**Work task:** Repeat the listing exactly as given, omitting every image.

Start of The data

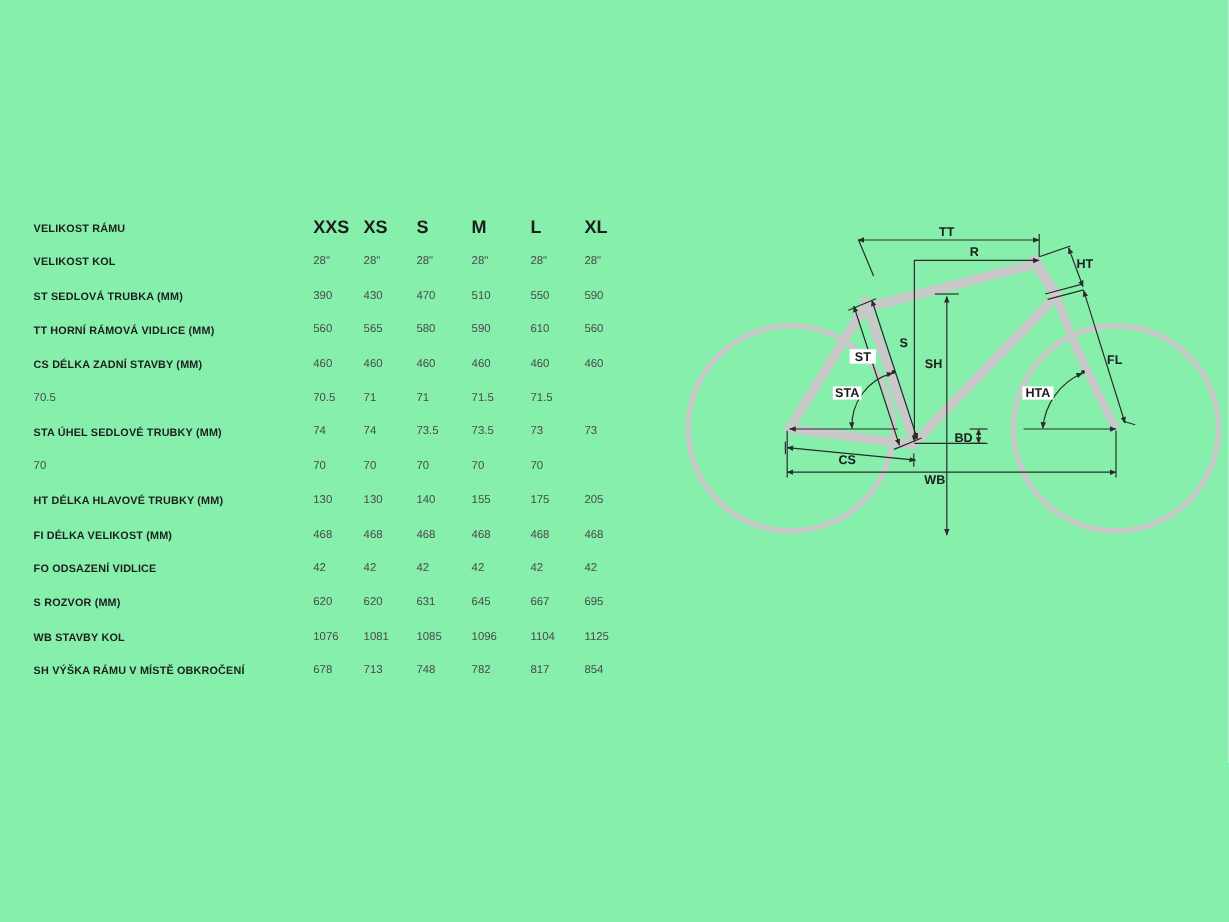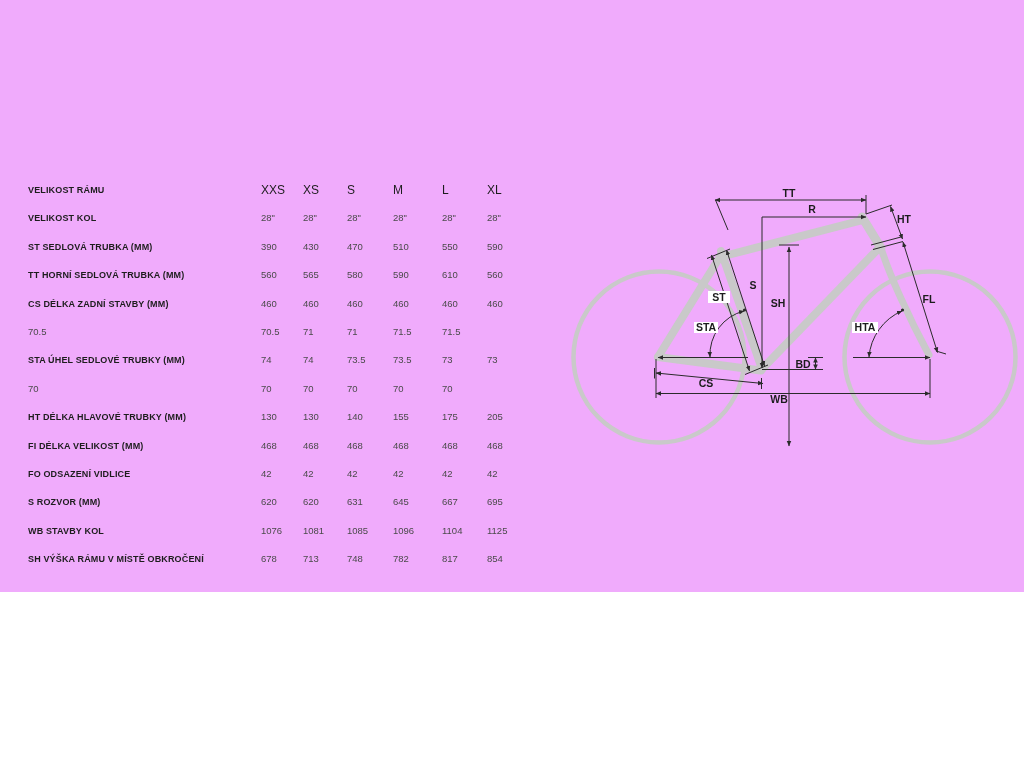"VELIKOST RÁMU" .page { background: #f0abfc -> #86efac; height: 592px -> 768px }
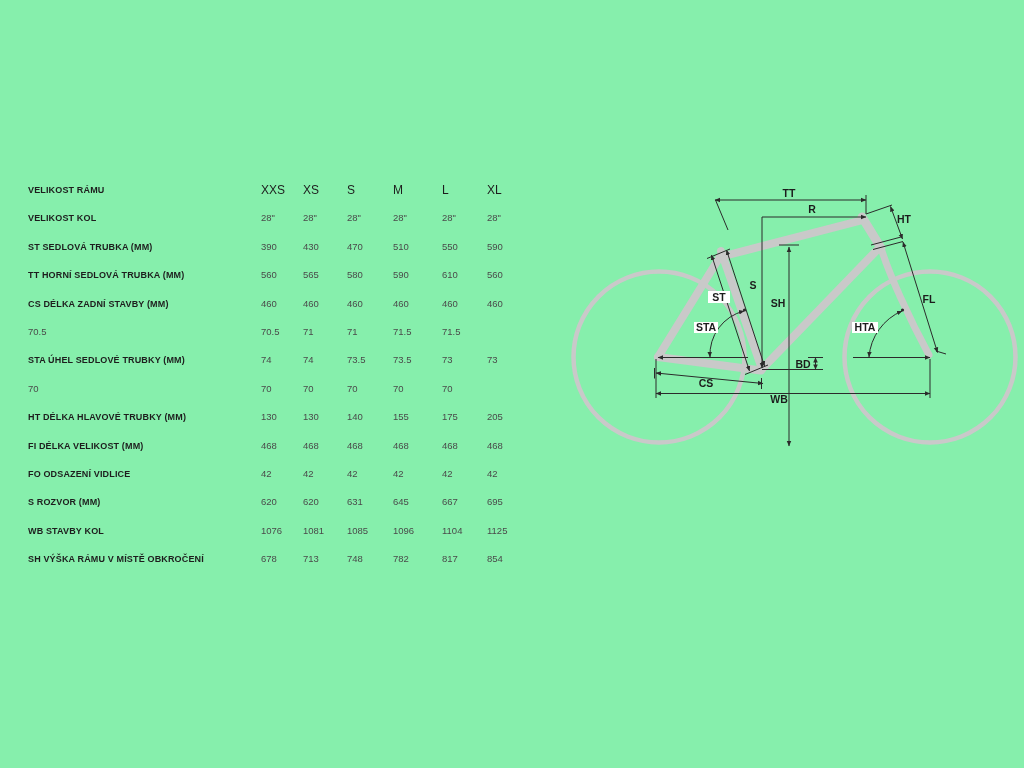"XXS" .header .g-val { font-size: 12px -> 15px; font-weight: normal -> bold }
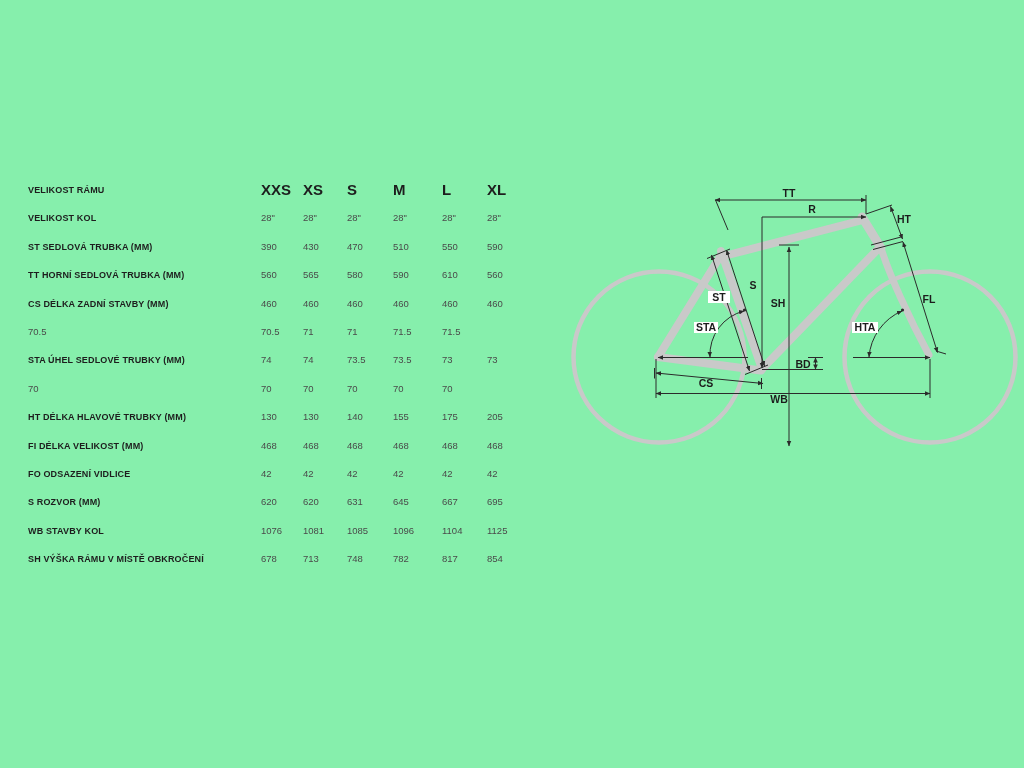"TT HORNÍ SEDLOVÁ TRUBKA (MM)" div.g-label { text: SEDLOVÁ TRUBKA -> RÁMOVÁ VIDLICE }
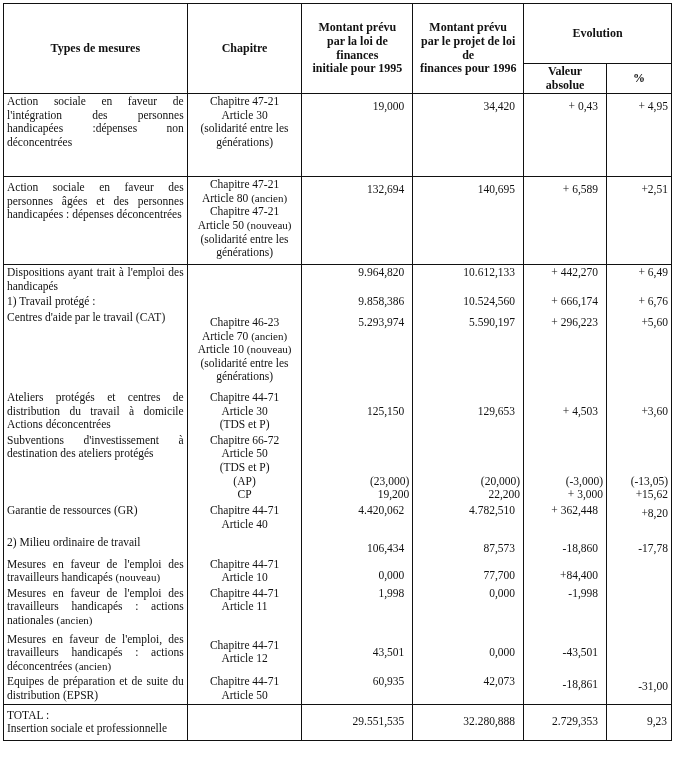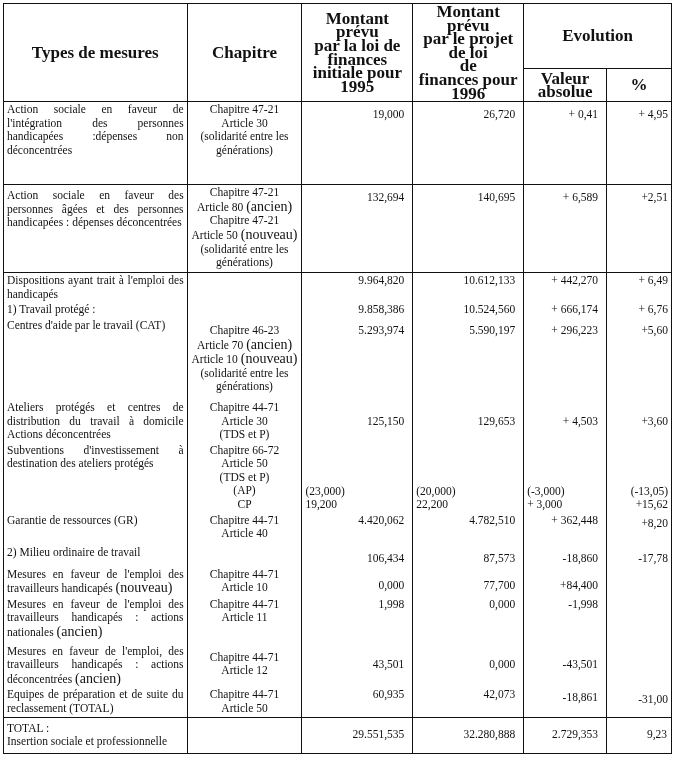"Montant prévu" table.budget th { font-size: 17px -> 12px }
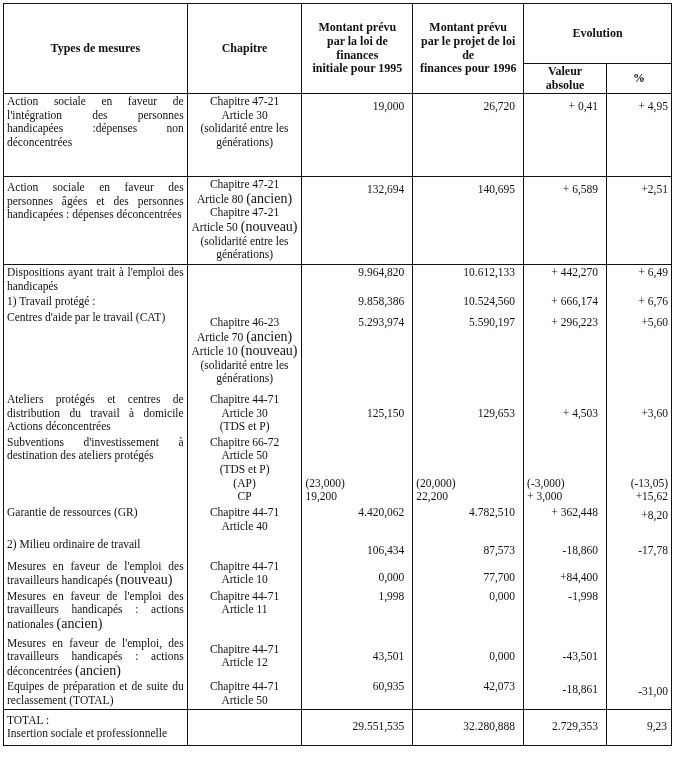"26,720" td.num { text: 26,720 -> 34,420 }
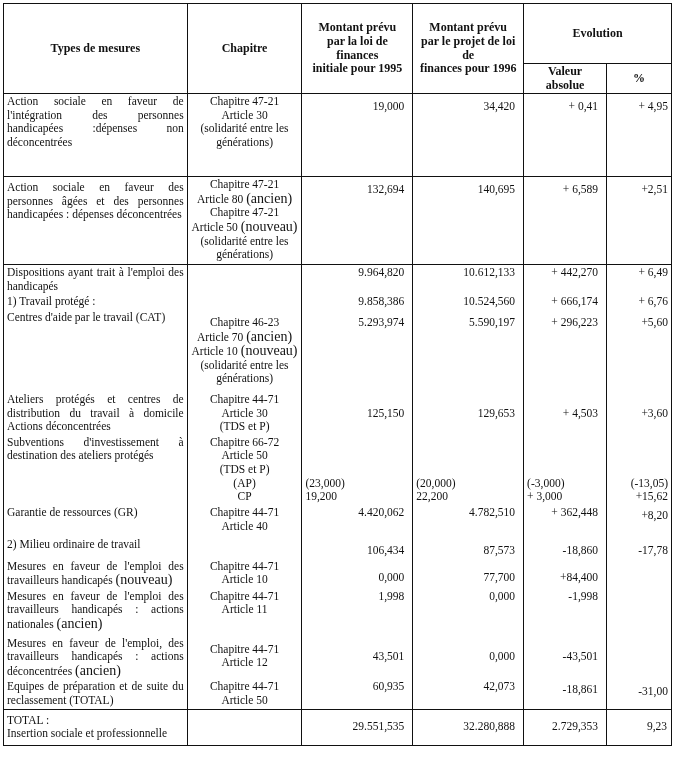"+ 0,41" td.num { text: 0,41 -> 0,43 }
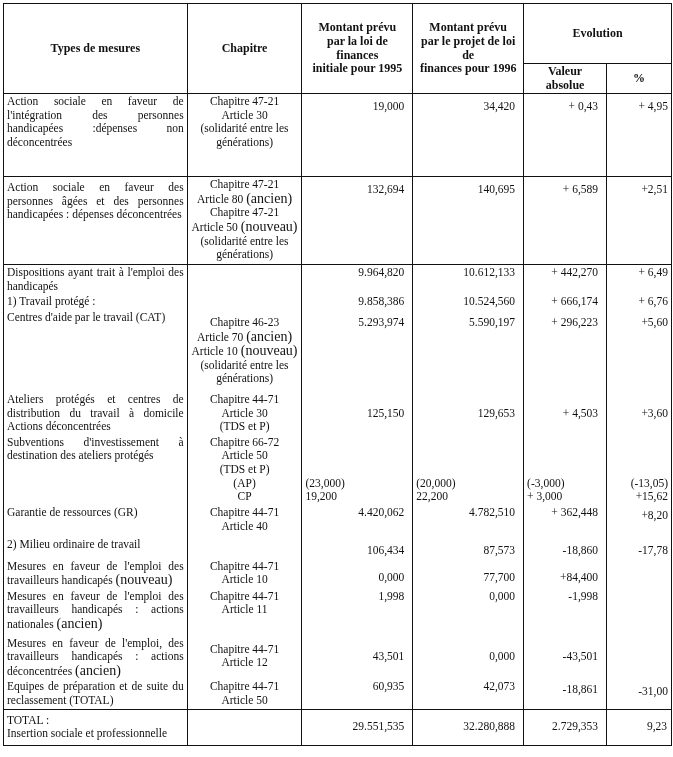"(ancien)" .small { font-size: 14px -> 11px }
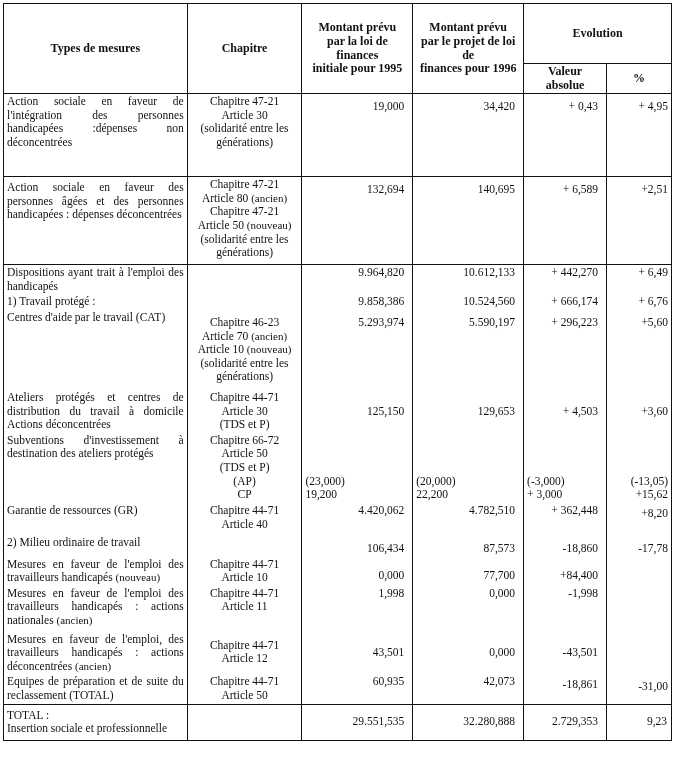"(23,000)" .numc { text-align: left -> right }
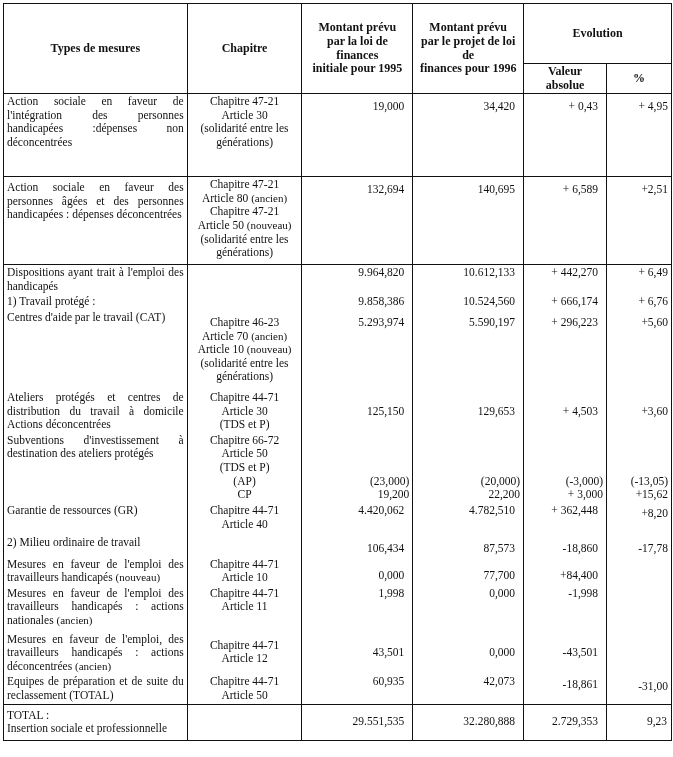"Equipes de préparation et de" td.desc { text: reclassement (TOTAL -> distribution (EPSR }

End of The data

**Response to the exercise:**
"VELIKOST RÁMU" .page { background: #f0abfc -> #86efac; height: 592px -> 768px }
"XXS" .header .g-val { font-size: 12px -> 15px; font-weight: normal -> bold }
"TT HORNÍ SEDLOVÁ TRUBKA (MM)" div.g-label { text: SEDLOVÁ TRUBKA -> RÁMOVÁ VIDLICE }
"Montant prévu" table.budget th { font-size: 17px -> 12px }
"26,720" td.num { text: 26,720 -> 34,420 }
"+ 0,41" td.num { text: 0,41 -> 0,43 }
"(ancien)" .small { font-size: 14px -> 11px }
"(23,000)" .numc { text-align: left -> right }
"Equipes de préparation et de" td.desc { text: reclassement (TOTAL -> distribution (EPSR }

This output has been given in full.